Acid sphingomyelinase deficiency (ASMD) is a rare lysosomal storage disorder with heterogenous clinical manifestations, including interstitial lung disease (ILD). Respiratory manifestations are the leading causes of mortality in patients with ASMD type B and type A/B. In ILD, the percent predicted diffusing capacity of the lungs for carbon monoxide (DLCO) is a common clinical endpoint; however, its clinical relevance in patients with ASMD remains unclear.

Methods

This post hoc analysis explored the relationship between DLCO and mortality risk in patients with ASMD type B and type A/B. Data from a prospective natural history study (NCT02004704) and a retrospective cohort study conducted in the United States were pooled based on the eligibility criteria. Percent predicted DLCO was imputed for 10 records (9/68 patients), assuming an annual 1% linear decrease in DLCO. A Cox proportional hazards model was fitted using percent predicted DLCO as a time-varying predictor at < 60% and ≥ 60%.

Results

A total of 68 patients (prospective study, n = 40; retrospective study, n = 28) diagnosed with ASMD type B or type A/B during childhood (aged 1–12 years) with ≥ 1 DLCO measurement were included in the analysis.
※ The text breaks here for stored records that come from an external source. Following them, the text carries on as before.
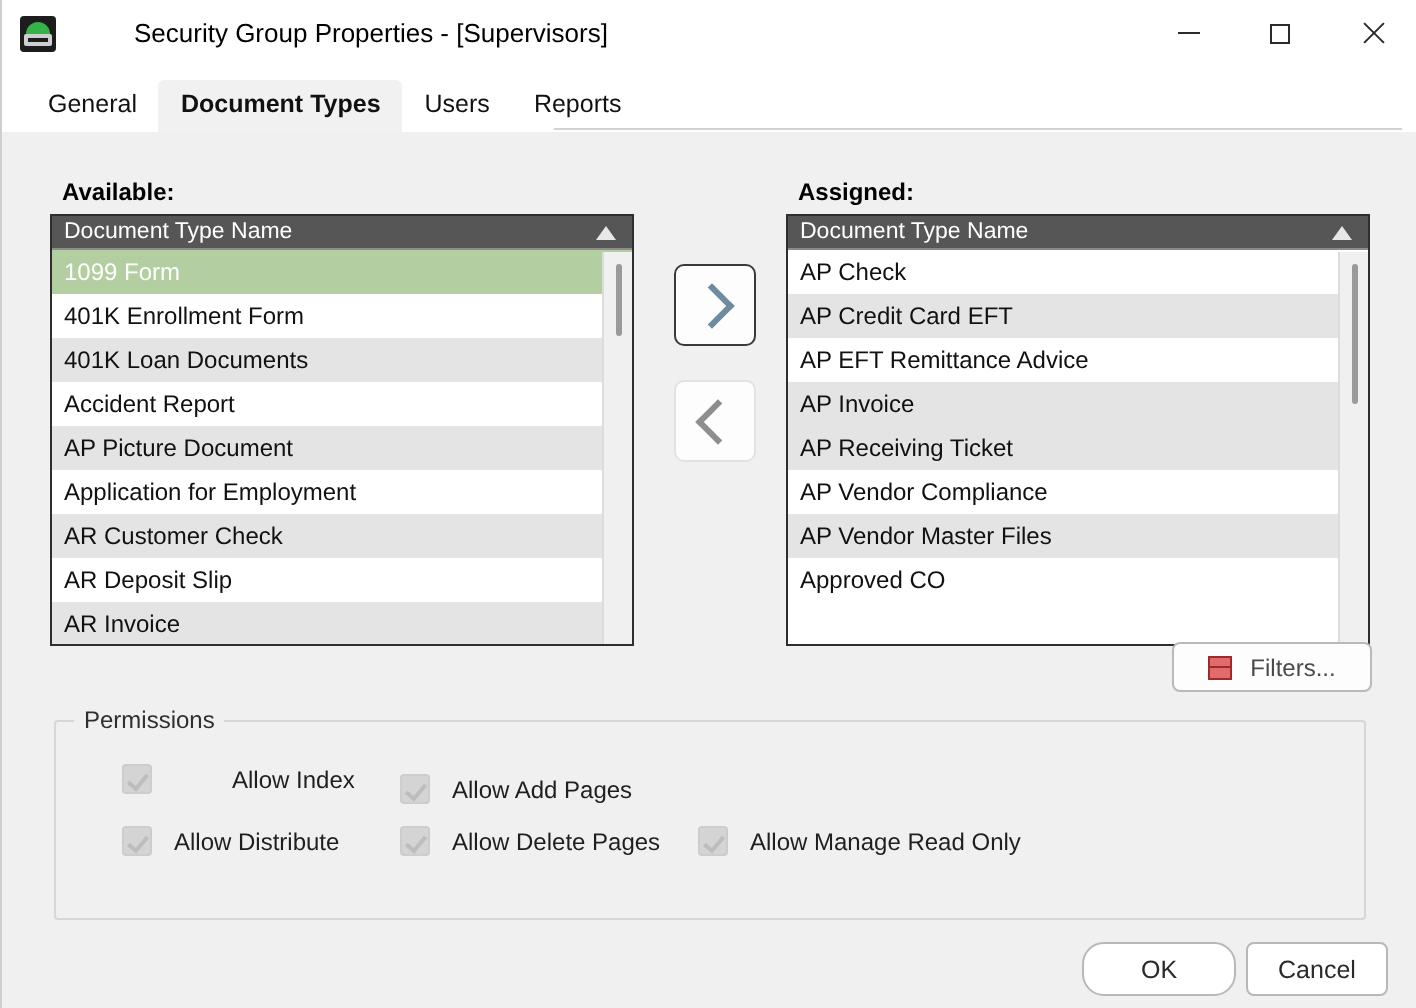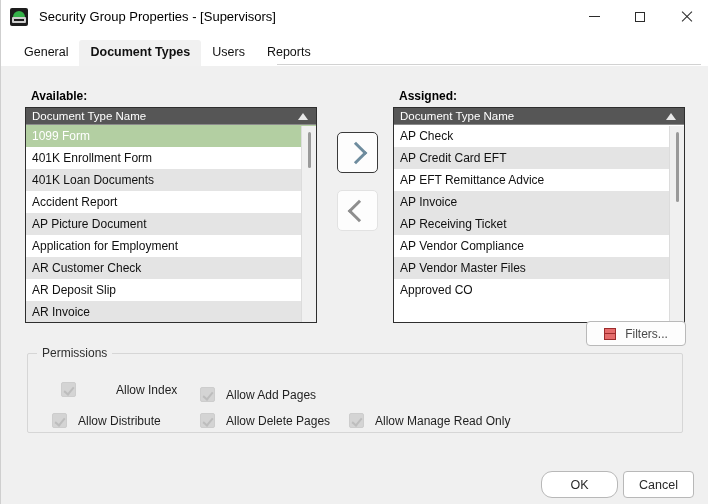--- a/index.html
+++ b/index.html
@@ -26,20 +26,21 @@
     border-bottom: 1px solid #cfcfcf;
   }
   
   .titlebar {
     position: absolute;
     left: 0; top: 0;
     width: 708px; height: 33px;
     background: #ffffff;
     display: flex;
     align-items: center;
+    gap: 28px;
   }
   .title-icon {
     width: 18px; height: 18px;
     margin-left: 9px;
     background: #1d1d1d;
     border-radius: 2px;
     position: relative;
     flex: 0 0 auto;
   }
   .title-icon .dome {
@@ -409,29 +410,29 @@
       <div class="vscroll" style="right:0; height:197px;">
         <div class="vthumb" style="top:6px; height:70px;"></div>
       </div>
     </div>
 
     <div class="filters-btn" style="left:585px; top:255px; width:100px; height:25px;">
       <span class="filters-icon"></span>
       <span class="filters-label">Filters...</span>
     </div>
 
-    <div class="groupbox" style="left:26px; top:287px; width:656px; height:80px;">
+    <div class="groupbox" style="left:26px; top:294px; width:656px; height:100px;">
       <span class="group-legend">Permissions</span>
     </div>
 
     <div class="perm" style="left:60px; top:316px;gap:40px;">
       <span class="cbox"></span>
       <span class="perm-label">Allow Index</span>
     </div>
-    <div class="perm" style="left:51px; top:347px;">
+    <div class="perm" style="left:60px; top:347px;">
       <span class="cbox"></span>
       <span class="perm-label">Allow Distribute</span>
     </div>
     <div class="perm" style="left:199px; top:321px;">
       <span class="cbox"></span>
       <span class="perm-label">Allow Add Pages</span>
     </div>
     <div class="perm" style="left:199px; top:347px;">
       <span class="cbox"></span>
       <span class="perm-label">Allow Delete Pages</span>

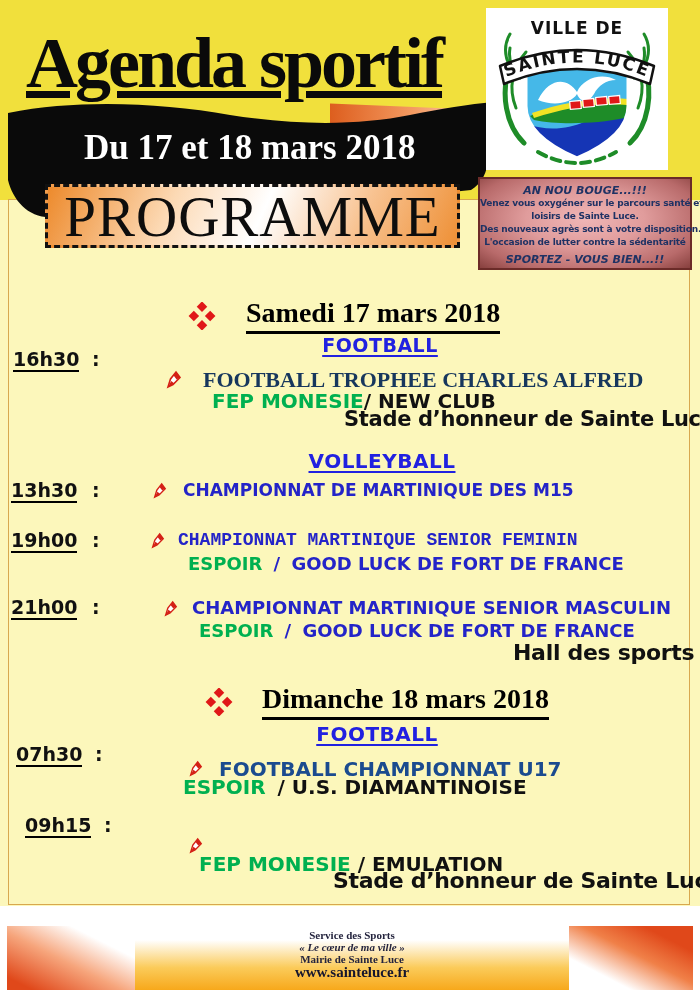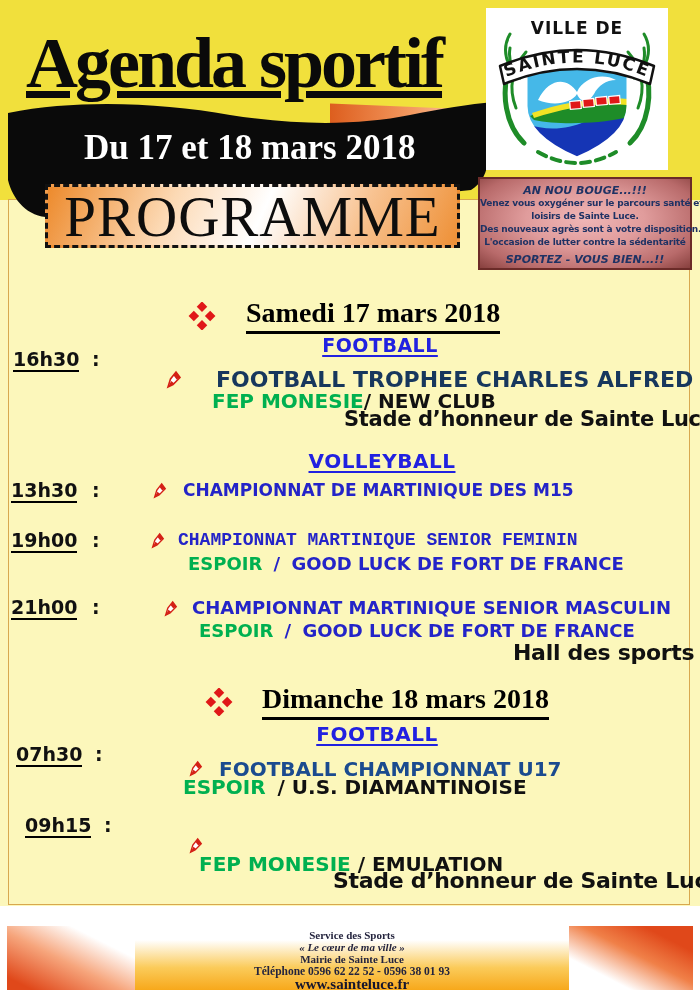--- a/index.html
+++ b/index.html
@@ -158,21 +158,21 @@
   <div class="abs time-row" style="left:13px;top:348px;">
     <span class="t">16h30</span>
     <span style="margin-left:6px;">:</span>
   </div>
 
   <svg class="abs icon16" style="left:165px;top:370px;" viewBox="0 0 17 19">
     <path d="M3 17 L5.5 9 L11 2 L15 7.5 L8 14.5 Z" fill="#fff" stroke="#D42015" stroke-width="1.6"></path>
     <path d="M11 2 L15 7.5 L11.6 9.5 L8.6 5.4 Z" fill="#D42015"></path>
     <path d="M3 17 L6.2 11 L9.4 13.4 Z" fill="#D42015"></path>
   </svg>
-  <div class="abs navy-line" style="left:216px;top:367px;">FOOTBALL TROPHEE CHARLES ALFRED</div>
+  <div class="abs navy-line" style="left:203px;top:367px;font-family:Liberation Serif, serif;">FOOTBALL TROPHEE CHARLES ALFRED</div>
   <div class="abs teams-line" style="left:212px;top:389px;">
     <span class="green">FEP MONESIE</span><span class="black">/ NEW CLUB</span>
   </div>
   <div class="abs venue-line" style="left:344px;top:407px;">Stade d’honneur de Sainte Luce</div>
 
   <div class="abs sport-header" style="left:282px;top:449px;font-size:20px;">VOLLEYBALL</div>
 
   <div class="abs time-row" style="left:11px;top:479px;">
     <span class="t">13h30</span>
     <span style="margin-left:8px;">:</span>
@@ -259,17 +259,16 @@
   </div>
   <div class="abs venue-line" style="left:333px;top:868px;font-size:22px;">Stade d’honneur de Sainte Luce</div>
 
   <div class="abs footer-left"></div>
   <div class="abs footer-center"></div>
   <div class="abs footer-right"></div>
   <div class="abs footer-text">
     <div class="f1">Service des Sports</div>
     <div class="f2">« Le cœur de ma ville »</div>
     <div class="f1">Mairie de Sainte Luce</div>
-    <div class="f4">Téléphone 0596 62 22 52 - 0596 38 01 93</div>
     <div class="f5">www.sainteluce.fr</div>
   </div>
 
 </div>
 
 </body></html>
A total of 12 deaths were recorded. The estimated hazard ratio (95% confidence interval) was 0.77 (0.22–2.67), indicating a potential trend toward an association of lower mortality risk with higher percent predicted DLCO (≥ 60%). However, the result was not statistically significant (p = 0.69) because of the limited sample size, thus warranting further prospective validation.

Conclusions

To our knowledge, this is the first analysis to explore the relationship between DLCO and mortality risk in patients with ASMD type B and type A/B. Overall, these findings underscore how DLCO affects the mortality risk in patients with ASMD.